Could you find every line in the records below that contains the word "weight" and copy it?

RECORD EXTRACTS:

======

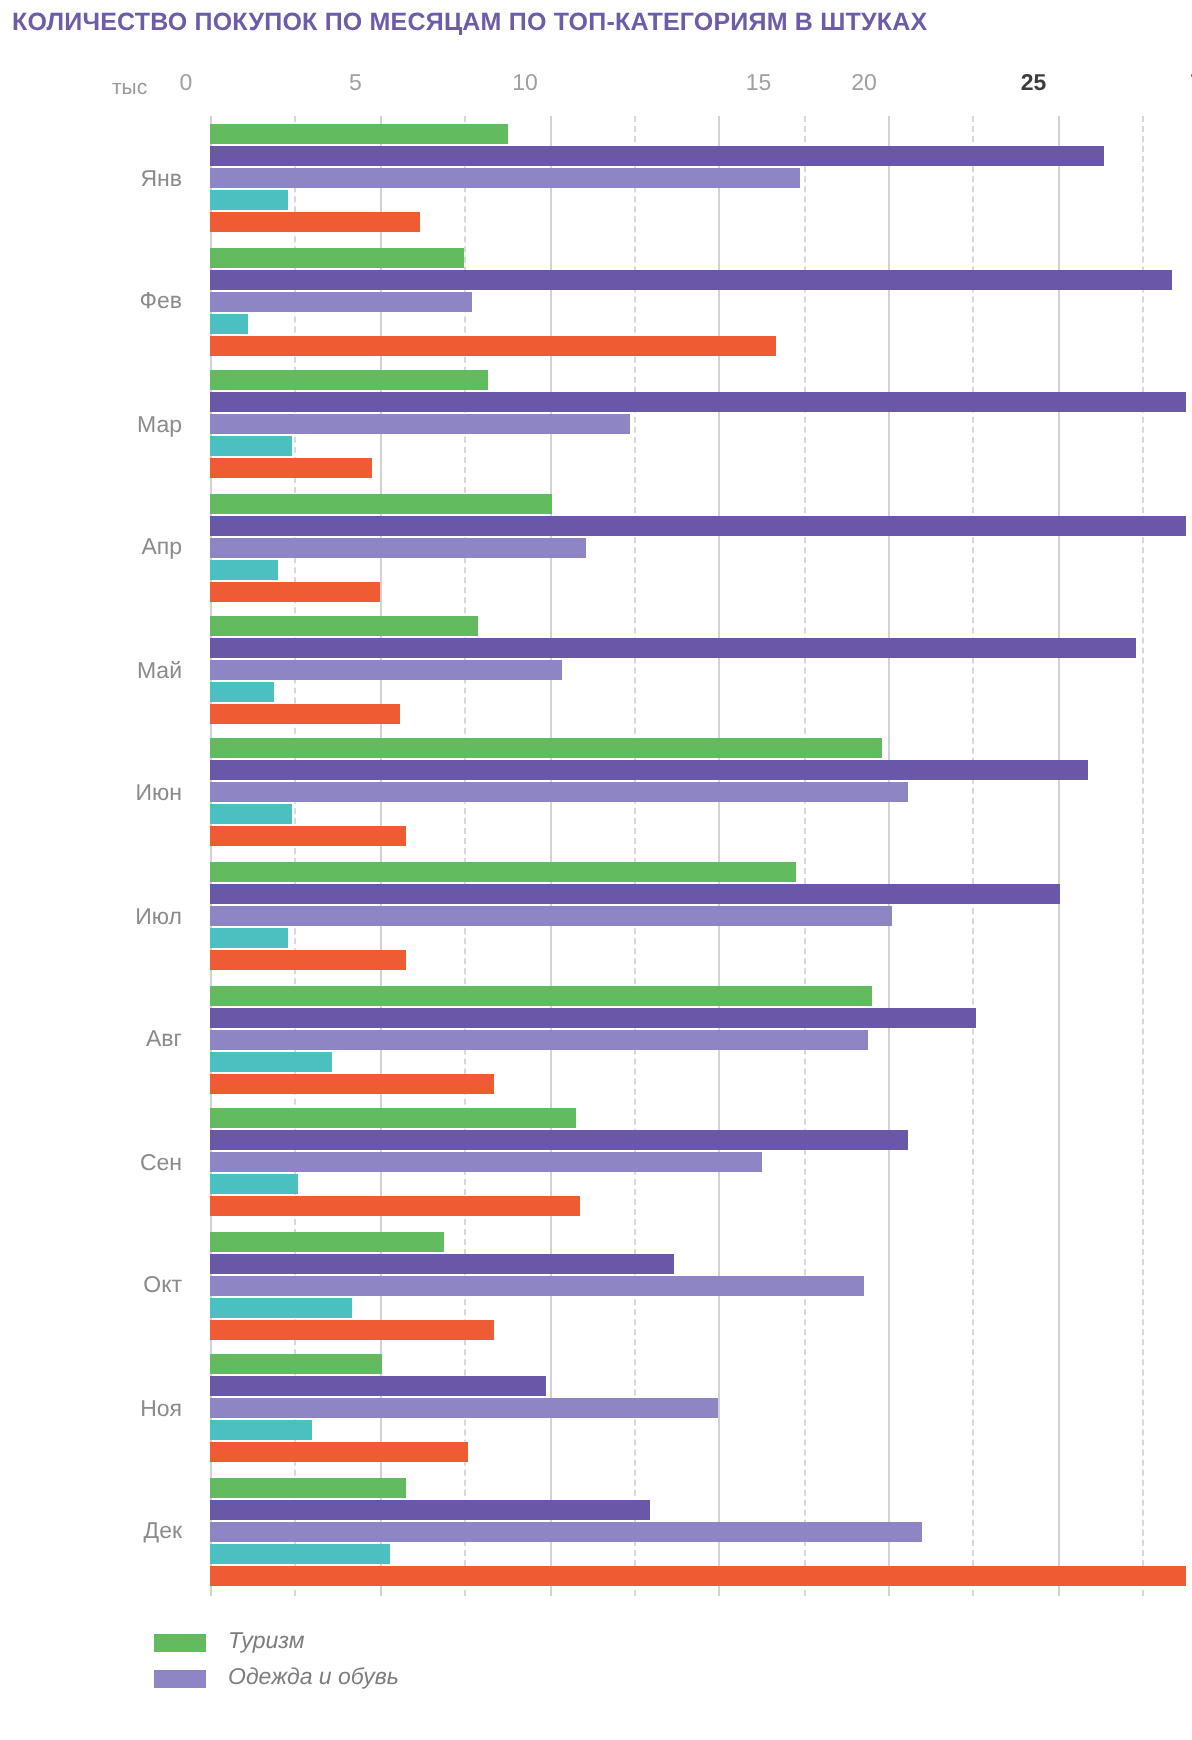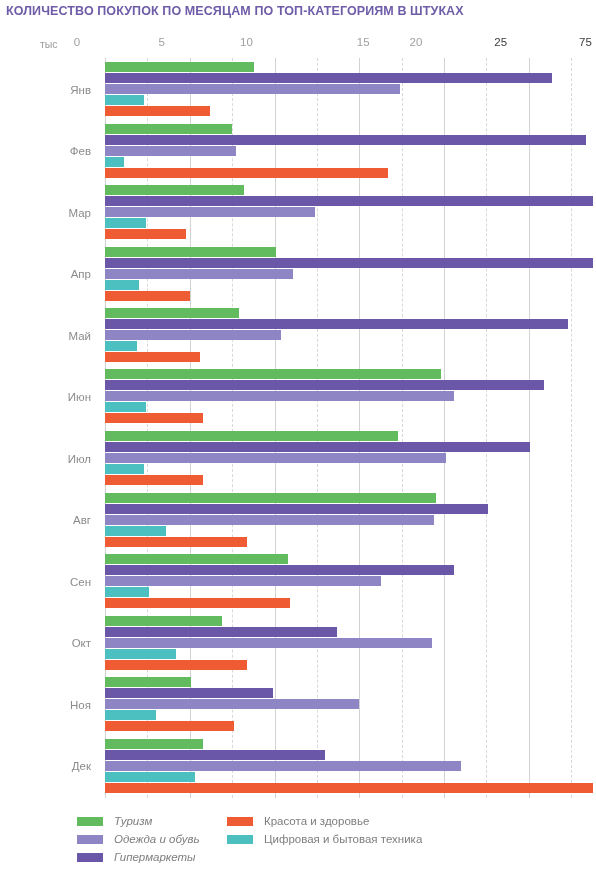--- a/index.html
+++ b/index.html
@@ -33,7 +33,7 @@
   
   .axis-header {
     position: absolute;
-    left: 0;
+    left: 16px;
     top: 36px;
     width: 532px;
     height: 18px;

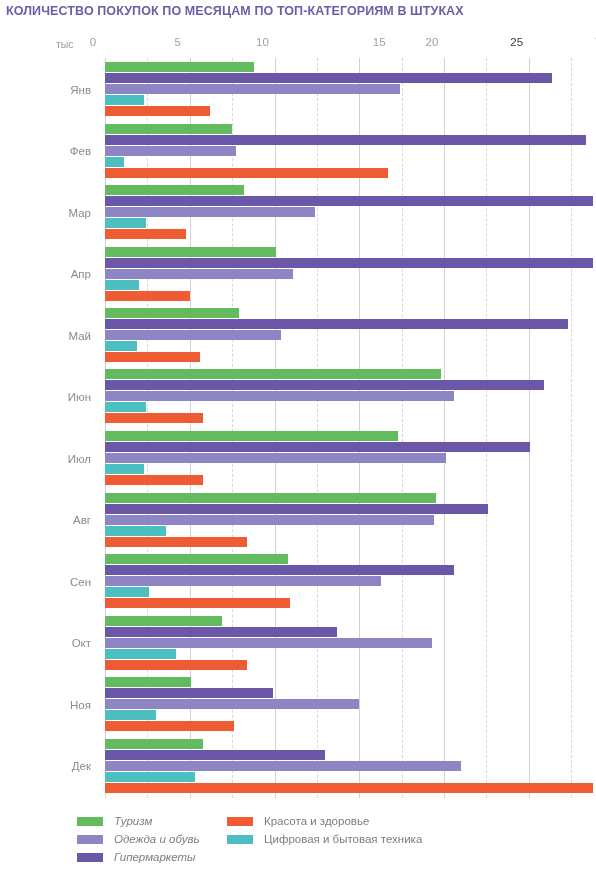--- a/index.html
+++ b/index.html
@@ -56,7 +56,7 @@
   }
   .tick-label.strong {
     color: #3c3c3c;
-    font-weight: normal;
+    font-weight: bold;
   }
 
   

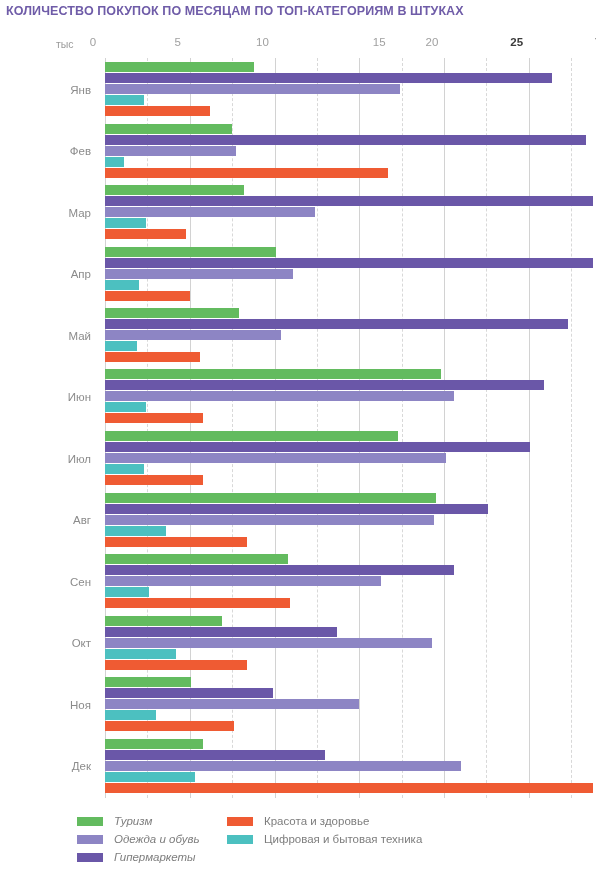--- a/index.html
+++ b/index.html
@@ -302,16 +302,6 @@
         <span class="legend-text">Гипермаркеты</span>
       </div>
     </div>
-  <div class="legend-col col2" id="legend-col-1">
-      <div class="legend-item">
-        <span class="legend-swatch" style="background-color: rgb(239, 91, 51);"></span>
-        <span class="legend-text">Красота и здоровье</span>
-      </div>
-      <div class="legend-item">
-        <span class="legend-swatch" style="background-color: rgb(76, 192, 192);"></span>
-        <span class="legend-text">Цифровая и бытовая техника</span>
-      </div>
-    </div>
 </div>
 
 </body></html>

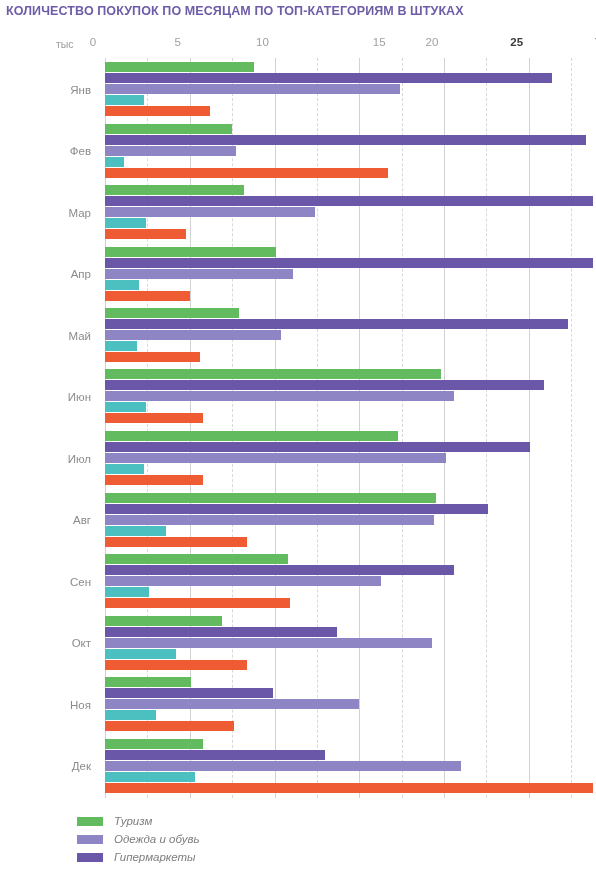--- a/index.html
+++ b/index.html
@@ -297,10 +297,6 @@
         <span class="legend-swatch" style="background-color: rgb(141, 133, 196);"></span>
         <span class="legend-text">Одежда и обувь</span>
       </div>
-      <div class="legend-item">
-        <span class="legend-swatch" style="background-color: rgb(106, 87, 168);"></span>
-        <span class="legend-text">Гипермаркеты</span>
-      </div>
     </div>
 </div>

======

OUTPUT FOR THIS EXERCISE:
-    font-weight: normal;
+    font-weight: bold;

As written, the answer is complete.